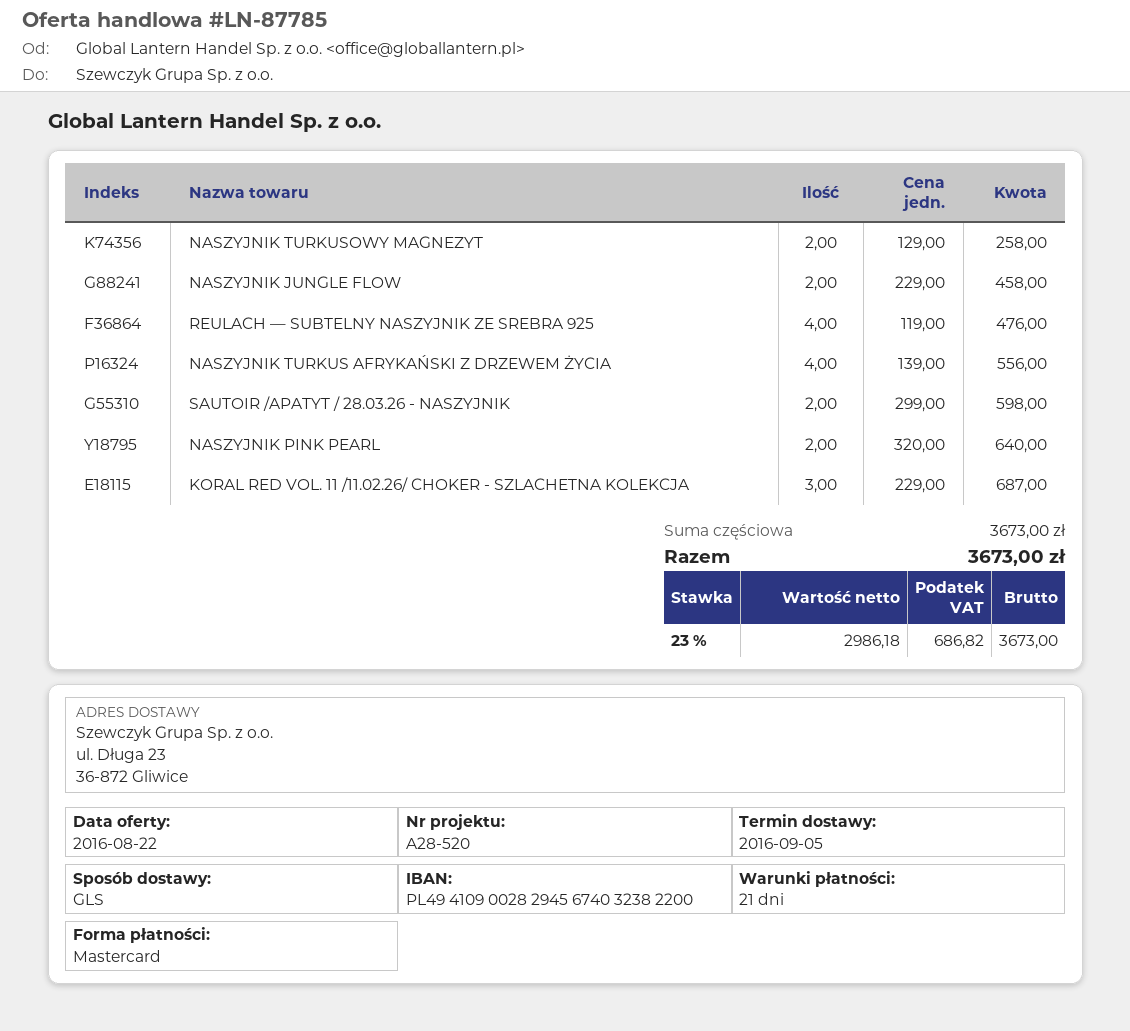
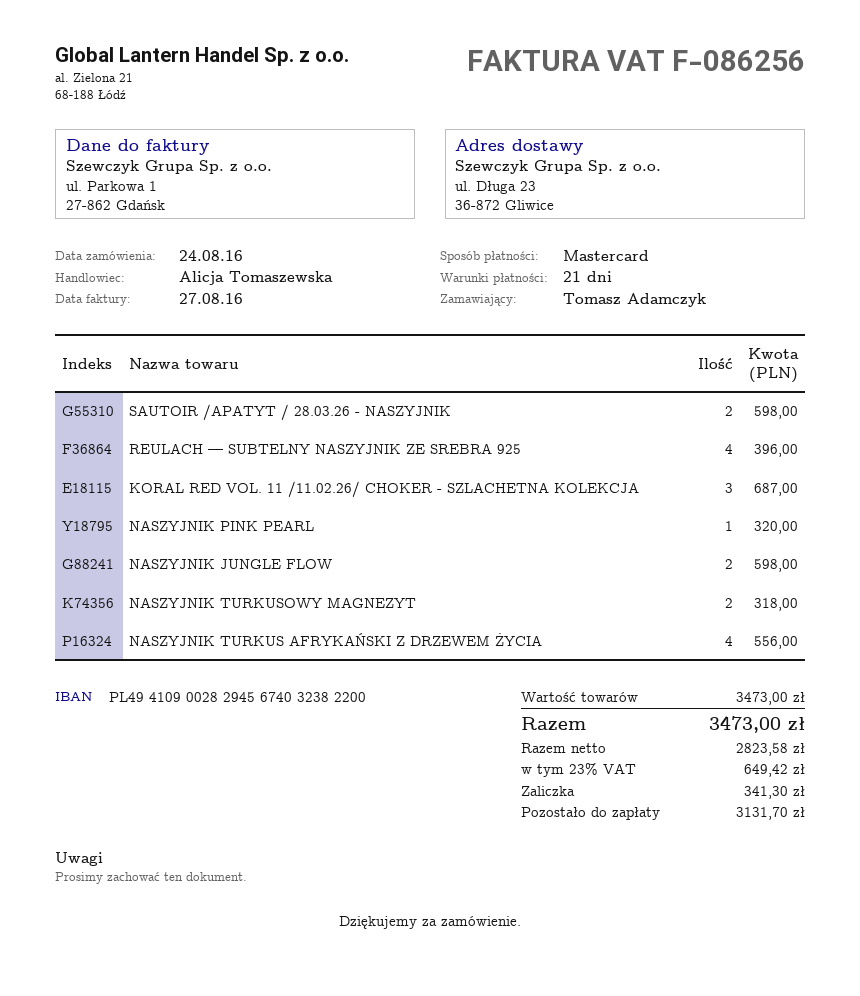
NASZYJNIK TURKUSOWY MAGNEZYT: 2 for 258.00 -> 2 for 318.00
NASZYJNIK JUNGLE FLOW: 2 for 458.00 -> 2 for 598.00
REULACH — SUBTELNY NASZYJNIK ZE SREBRA 925: 4 for 476.00 -> 4 for 396.00
NASZYJNIK PINK PEARL: 2 for 640.00 -> 1 for 320.00
subtotal: 3673.00 -> 3473.00
net: 2986.18 -> 2823.58
tax: 23% = 686.82 -> 23% = 649.42
total: 3673.00 -> 3473.00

## Your goal
Set every line of the records down again exactly, and exclude all pictures.

## Written response
NASZYJNIK TURKUSOWY MAGNEZYT: 2 for 258.00 -> 2 for 318.00
NASZYJNIK JUNGLE FLOW: 2 for 458.00 -> 2 for 598.00
REULACH — SUBTELNY NASZYJNIK ZE SREBRA 925: 4 for 476.00 -> 4 for 396.00
NASZYJNIK PINK PEARL: 2 for 640.00 -> 1 for 320.00
subtotal: 3673.00 -> 3473.00
net: 2986.18 -> 2823.58
tax: 23% = 686.82 -> 23% = 649.42
total: 3673.00 -> 3473.00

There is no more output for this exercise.